We looked up at the professor, waiting for her to repeat the answers we had heard countless times before.
“There’s hard news, human interest stories, things that are bizarre…” she continued on. We glanced at each other, pretending to take notes but secretly scrolling through other homework on our laptops.
There are a plethora of factors that deem something “newsworthy.” Some are valid, significant, and important, while others are silly, unnecessary, and absurd. As a former journalism major and Managing Editor of a college newspaper, I’ve dealt with a wide spectrum of different news stories. Having to come up with article ideas for myself, approving pitches from other writers, and consistently publishing issues of the paper forced me to constantly ask that question: “How do we decide what is newsworthy?”
Today, and especially with the age of social media, we are constantly inundated with news. We sift through it, tapping and saving and liking and sharing, scrolling and clicking and reading. We consume beyond what our appetites can handle, and yet we crave more. We need to know anything and everything. We’re hungry for information, whether it’s about the latest Syria deal or the conflicts over the Nobel Prizes for literature or the joke Chris Pratt made about his wife’s cooking. From tales of civil war and protest around the world to vapid celebrity news across the coast, we engage, embrace, and devour the news.
But how much of it is actually newsworthy? How much of it actually matters?
We rarely hear about the things that bear weight, the things that are real, raw, gritty, and gut-wrenching like the Rohingya refugees and their repatriation process. Instead, we get hundreds of headlines about who Miley Cyrus is dating now and what Kardashian said what thing and whether Shawn Mendes and Camila Cabello are dating for real or for a publicity stunt. And these things are pushed and promoted and presented as important, substantial news stories that have to be read, seen, and heard in order to understand the world around us and walk through life as fully informed human beings. But what about Australia’s fight for press freedom? And the whole Brexit mess? And the violence in Iraq?
It can be argued that there is too much negative news in the world. Too much heartbreak, too much strife, too many deaths and protests and wars and political arguments about things that don’t matter. So sometimes celebrity news is a welcomed change from the ruthless, merciless reality that persists, but there are still so many better things that could and should be considered newsworthy.
And we are human. We err. We tend to swing too far in one direction. We can be extreme beings. Too often, we are entirely too cynical, skeptical, and jaded to the point of calloused, calculated coldness. We feed off a diet of catastrophe and crisis. We consume it like a sugary cereal, knowing it’s bad for us but not being able to stop.
Or we let the pendulum go too far in the other direction. We allow ourselves to be unfortunately uninformed, deluded, oblivious. We put ourselves in dangerous positions of naivety, optimistically trying to believe the world is a better place than it actually is, desperately trying to polish our rose-colored lenses until they gleam and sparkle.
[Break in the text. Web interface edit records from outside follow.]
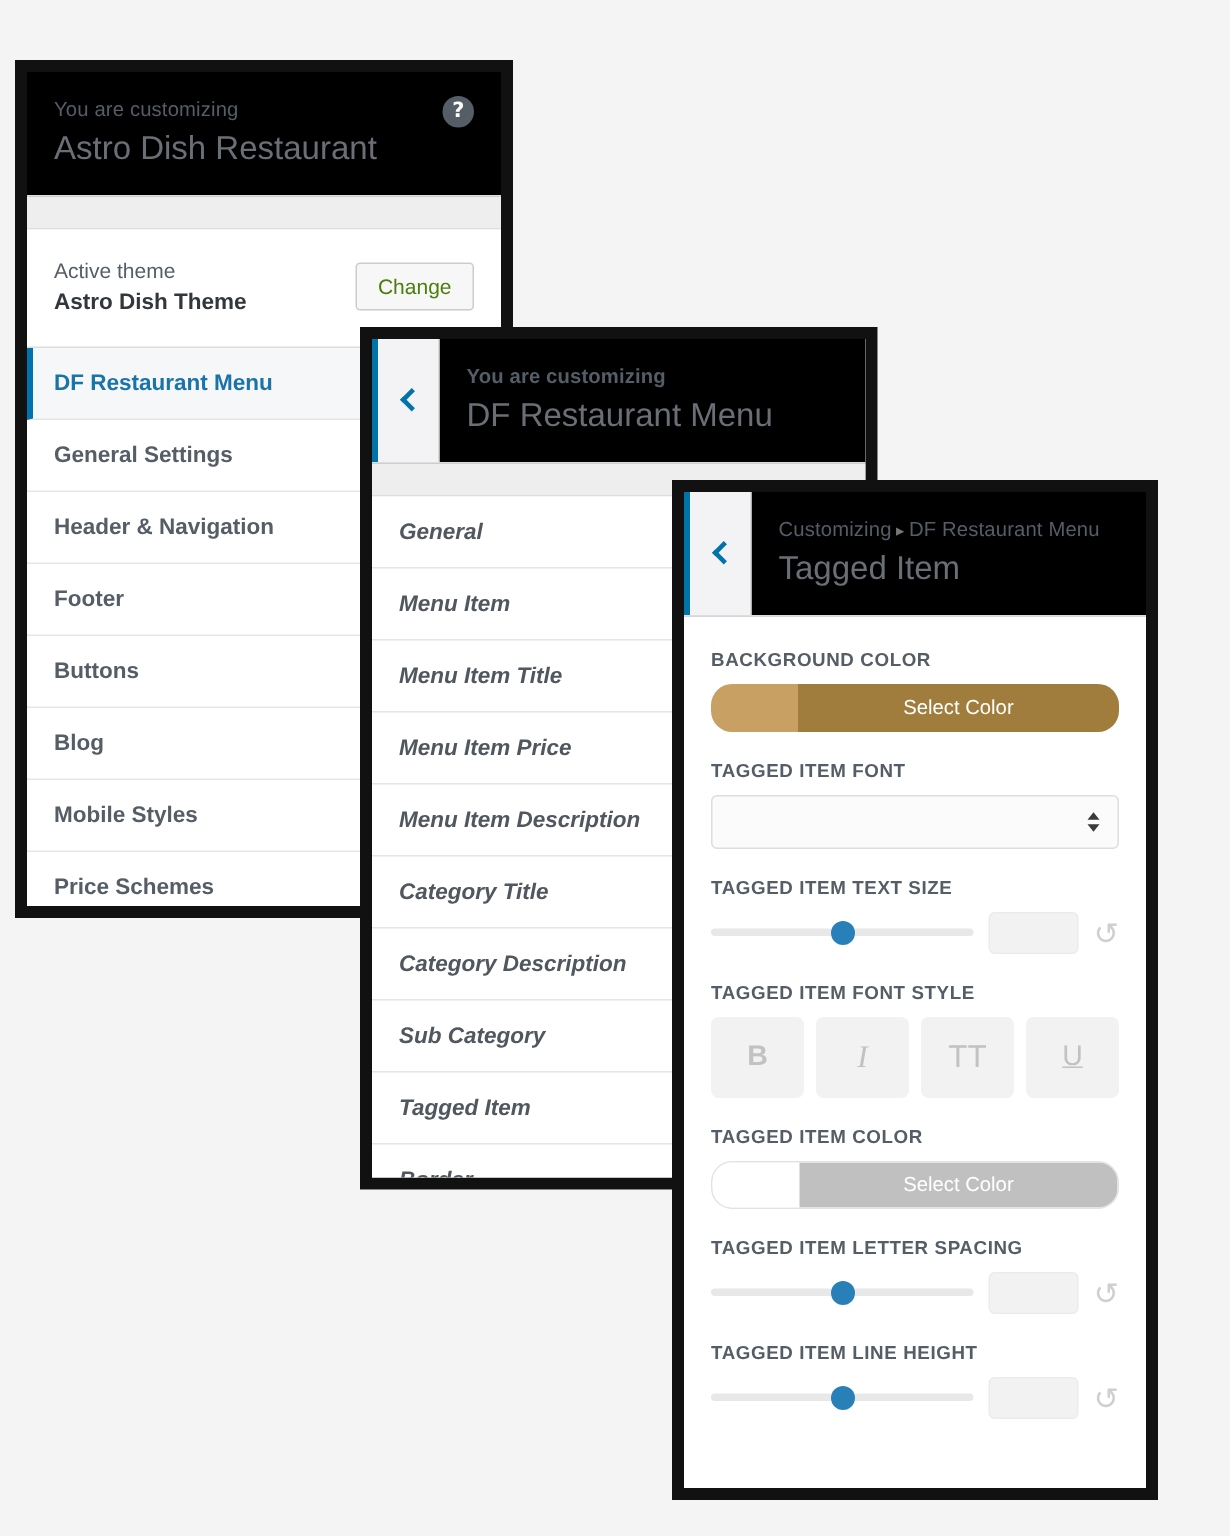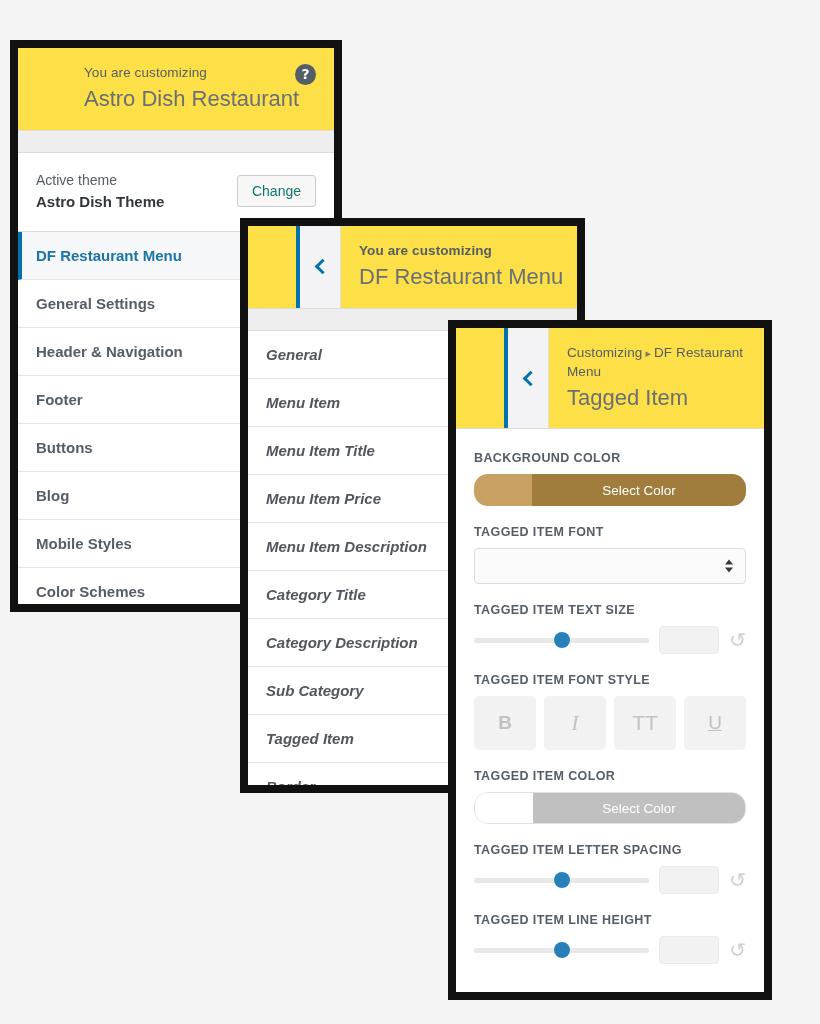--- a/index.html
+++ b/index.html
@@ -16,23 +16,22 @@
     position: absolute;
     background: #ffffff;
     border: 8px solid #111111;
     overflow: hidden;
   }
 
   
   .cz-header {
     display: flex;
     align-items: stretch;
-    background: #fde047;
+    background: #000000;
     border-bottom: 1px solid #dddddd;
-    padding-left: 48px;
   }
   .cz-back {
     width: 45px;
     flex: 0 0 45px;
     background: #f3f3f5;
     border-right: 1px solid #dddddd;
     border-left: 4px solid #0073aa;
     display: flex;
     align-items: center;
     justify-content: center;
@@ -90,21 +89,21 @@
     padding: 16px 18px 18px 18px;
     border-bottom: 1px solid #dddddd;
     background: #ffffff;
   }
   .theme-label { font-size: 14px; color: #555d66; line-height: 1.6; }
   .theme-name { font-size: 15px; font-weight: 700; color: #32373c; line-height: 1.5; }
   .btn-change {
     background: #f7f7f7;
     border: 1px solid #cccccc;
     border-radius: 3px;
-    color: #0f766e;
+    color: #4d7c0f;
     font-size: 14px;
     padding: 7px 14px;
     cursor: pointer;
     font-family: "Liberation Sans", sans-serif;
   }
 
   
   .nav-list { background: #ffffff; }
   .nav-item {
     position: relative;
@@ -259,21 +258,21 @@
     </div>
 
     <div class="nav-list">
       <div class="nav-item active">DF Restaurant Menu</div>
       <div class="nav-item">General Settings</div>
       <div class="nav-item">Header &amp; Navigation</div>
       <div class="nav-item">Footer</div>
       <div class="nav-item">Buttons</div>
       <div class="nav-item">Blog</div>
       <div class="nav-item">Mobile Styles</div>
-      <div class="nav-item">Color Schemes</div>
+      <div class="nav-item">Price Schemes</div>
     </div>
   </div>
 
   <div class="panel" style="left:240px; top:218px; width:345px; height:575px;">
 
     <div class="cz-header">
       <div class="cz-back">
         <span class="chev"></span>
       </div>
       <div class="cz-head-text">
We ban all sugar from our plates and instead fill up on radishes and lettuce and things with no substance. Tougher things become hard to chew, harder to swallow, so we stick to what’s easy, what’s familiar, but what’s not entirely true.
We need to find a balance, an in-between. A meal that incorporates both vegetables and something sweet, healthy but occasionally indulgent. We need to teach ourselves how to be okay with having hope and havoc in the same world.
Buried beneath all the headlines about Taylor Swift’s feuds and Jennifer Lawrence’s wedding details are stories of humanity at their worst and trying their best. People who are fighting every day to survive, thrive, and make a change. Leaders who are corrupt. Laws that are being passed. Injustice that continues to rear its ugly head, growing like a weed and spreading like a wildfire. These things beg for our attention, our appreciation, our support. They beckon for us to take a closer look and see the issues for what they are and how we can help. They urge us to take action, to take ownership of our own faults and flaws and rise above the negative things we may contribute to the world. They inform and inspire. They give us a chance to become smarter, brighter, better, bolder. They open a door and invite us to walk through it. So let’s do it. Let’s read between the lines and take note of the implications and intimations. Let’s ask ourselves, “How do we decide what’s newsworthy?” and let’s focus a little more on what matters.